L’image de l’annonceur se voit dégrader car elle est associé à un spam.
Et que pensez des annonceurs comme Meetic, 3 Suisses, La Fnac, Yves Rocher qui prennent le risque d’associer leur image à ces pratiques ?
En mai 2009, Gmail a mis en garde les annonceurs sur ce genre de pratique. Pour ma part, je pense qu’ils prennent de gros risques pour leur image et leur propre délivrabilité.






6 Responses to “Je suis envahi d’emails publicitaire”
By Vincent Bouyssou on jan 29, 2010
Bonjour Jérôme,
Tout à fait d’accord.
Ayant été identifié (ou revendu) comme gérant d’une PME, je ne compte plus le nombre de spams qui me vantent les mérites de tel ou tel progiciel, telle ou telle solution, etc…
Bien évidemment, ces sociétés profitent du fait que la loi laisse la porte ouverte à de telles pratiques en B2B, mais au final l’image que je garde est celle d’un spammeur (même légal). Je n’envisagerai pas une seule seconde de faire appel à leur service.
Je pense que l’effet est encore pire lorsqu’il s’agit de B2C et de sociétés connues. Par exemple : Price Minister, dont je n’arrive pas à me désabonner depuis plus d’un an. Les chances que je passe un jour commande sur leur site sont assez proches de celles de voir un ours rose unijambiste distribuer des iPad gratuits dans le RER.
By admin on jan 29, 2010
Bonjour Vincent,
Effectivement la loi est très permissive en B2B, mais peu importe en réalité, en utilisant un service efficace de filtrage du spam, les lacunes de la loi sont corrigés par la réalité du marché.
Cependant, j’ai du mal a concevoir que je suis sollicité « au titre de la fonction que j’exerce » pour passer commande sur YvesRocher, les 3 suisses ou pour m’inscrire sur Meetic.
Cependant, fais moi signe si tu croises l’ours blanc unijambiste distribuant des iPad dans le RER
By Bruno Fridlansky on jan 29, 2010
Bonjour Jerome
Entierement d’accord. J’ose même aller plus loin : comment un internaute est capable de faire la différence entre une pub commerciale « autorisée » et une pub commerciale « non autorisée ».

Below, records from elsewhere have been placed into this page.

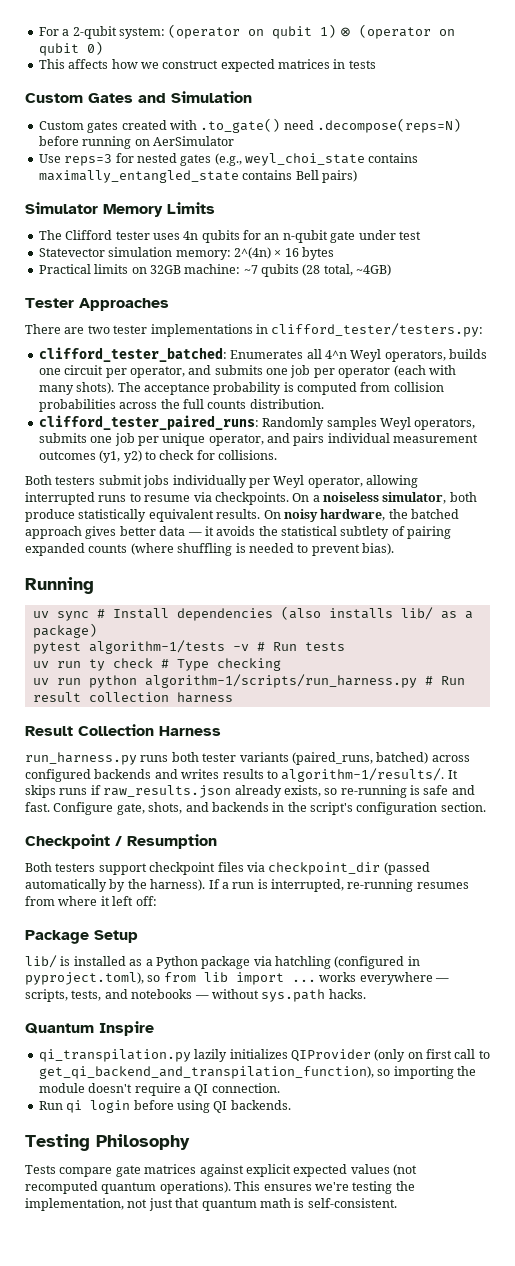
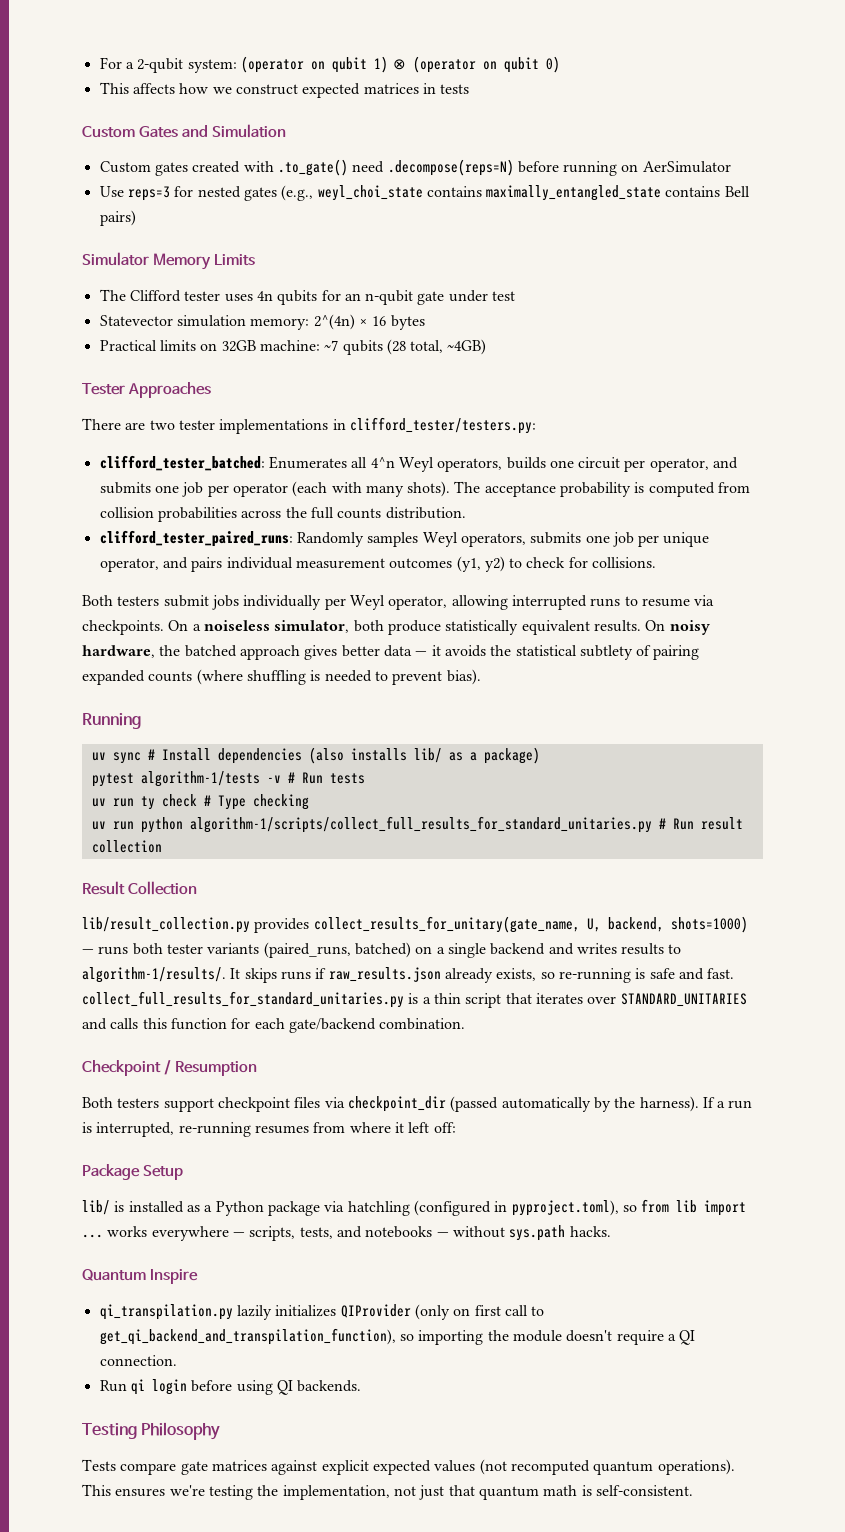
- uv run python algorithm-1/scripts/run_harness.py # Run result collection harness
+ uv run python algorithm-1/scripts/collect_full_results_for_standard_unitaries.py # Run result collection
- Result Collection Harness
- run_harness.py runs both tester variants (paired_runs, batched) across configured backends and writes results to algorithm-1/results/.
+ Result Collection
+ lib/result_collection.py provides collect_results_for_unitary(gate_name, U, backend, shots=1000) — runs both tester variants (paired_runs, batched) on a single backend and writes results to algorithm-1/results/.
- It skips runs if raw_results.json already exists, so re-running is safe and fast. Configure gate, shots, and backends in the script's configuration section.
+ It skips runs if raw_results.json already exists, so re-running is safe and fast. collect_full_results_for_standard_unitaries.py is a thin script that iterates over STANDARD_UNITARIES and calls this function for each gate/backend combination.

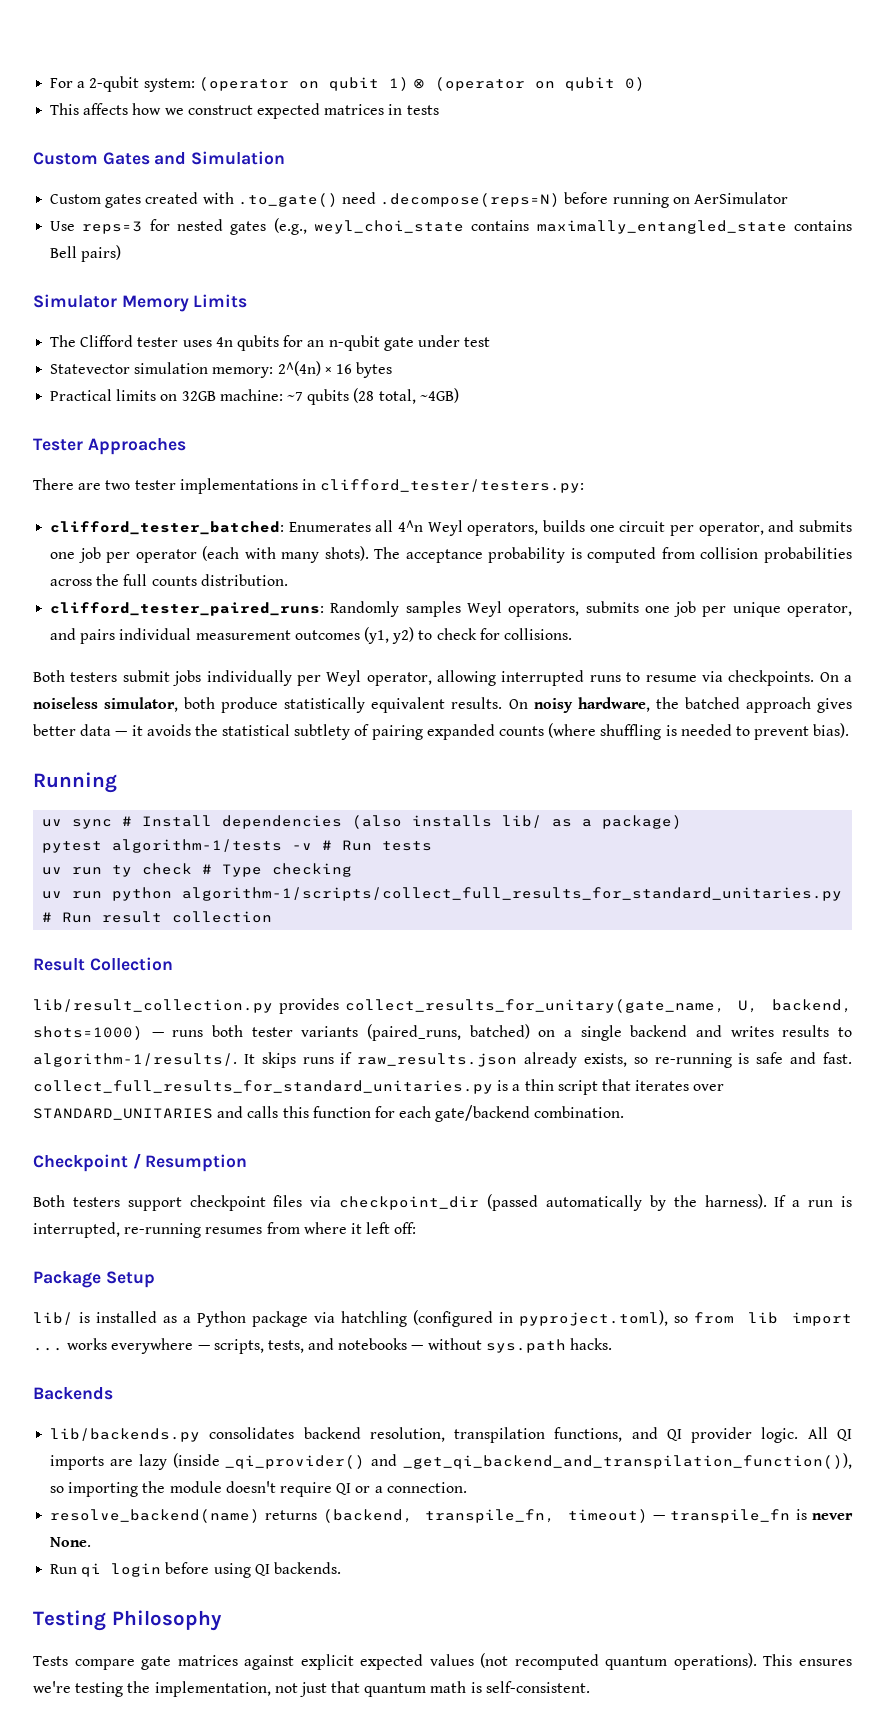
- Quantum Inspire
- qi_transpilation.py lazily initializes QIProvider (only on first call to get_qi_backend_and_transpilation_function), so importing the module doesn't require a QI connection.
+ Backends
+ lib/backends.py consolidates backend resolution, transpilation functions, and QI provider logic. All QI imports are lazy (inside _qi_provider() and _get_qi_backend_and_transpilation_function()), so importing the module doesn't require QI or a connection.
+ resolve_backend(name) returns (backend, transpile_fn, timeout) — transpile_fn is never None.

Autorisée en ayant coché la case optin partenaire (la terre entiere)
Non autorisée en ayant été revendue, aspirée, …
Pour différencier avec le spam (viagra, rolex, et autres vente de produits illegaux) je propose de créer le terme SPUB pour toute cette communication pour des produits legaux reçus dans nos boites aux lettre numériques.
je suis aussi preneur du ipad.
By Jonathan Loriaux on fév 1, 2010
Hello,
Il y a aussi certains routeurs qui devraient faire plus attention à l’utilisation de leurs plateformes par ce genre d’individus.
A+
By Guillaume on fév 26, 2010
Pour reprendre les propos de Bruno, les internautes ne font aucune différence entre du « spam » légal et du spam stricto sensu. Deux critères règnent : l’intérêt du message reçu et la fréquence totale des sollicitations. Et de ce point de vue, le marché sature continuellement les internautes !
Concernant les routeurs, comme disait Jonathan, les plus petits n’ont aucun scrupules pour router des bases provenant très douteuses.
Enfin, non seulement la loi est permissive et sujette à interprétations, mais de nombreux petits acteurs du Web ne connaissent tout simplement pas les règles à suivre : j’ai même du expliquer à un spammeur au téléphone (!!!) en quoi sa prospection commerciale était illicite…
Et à part les filtres, aucune alternative sérieuse (Signal Spam ou la CNIL pour ne pas les citer) n’est proposée.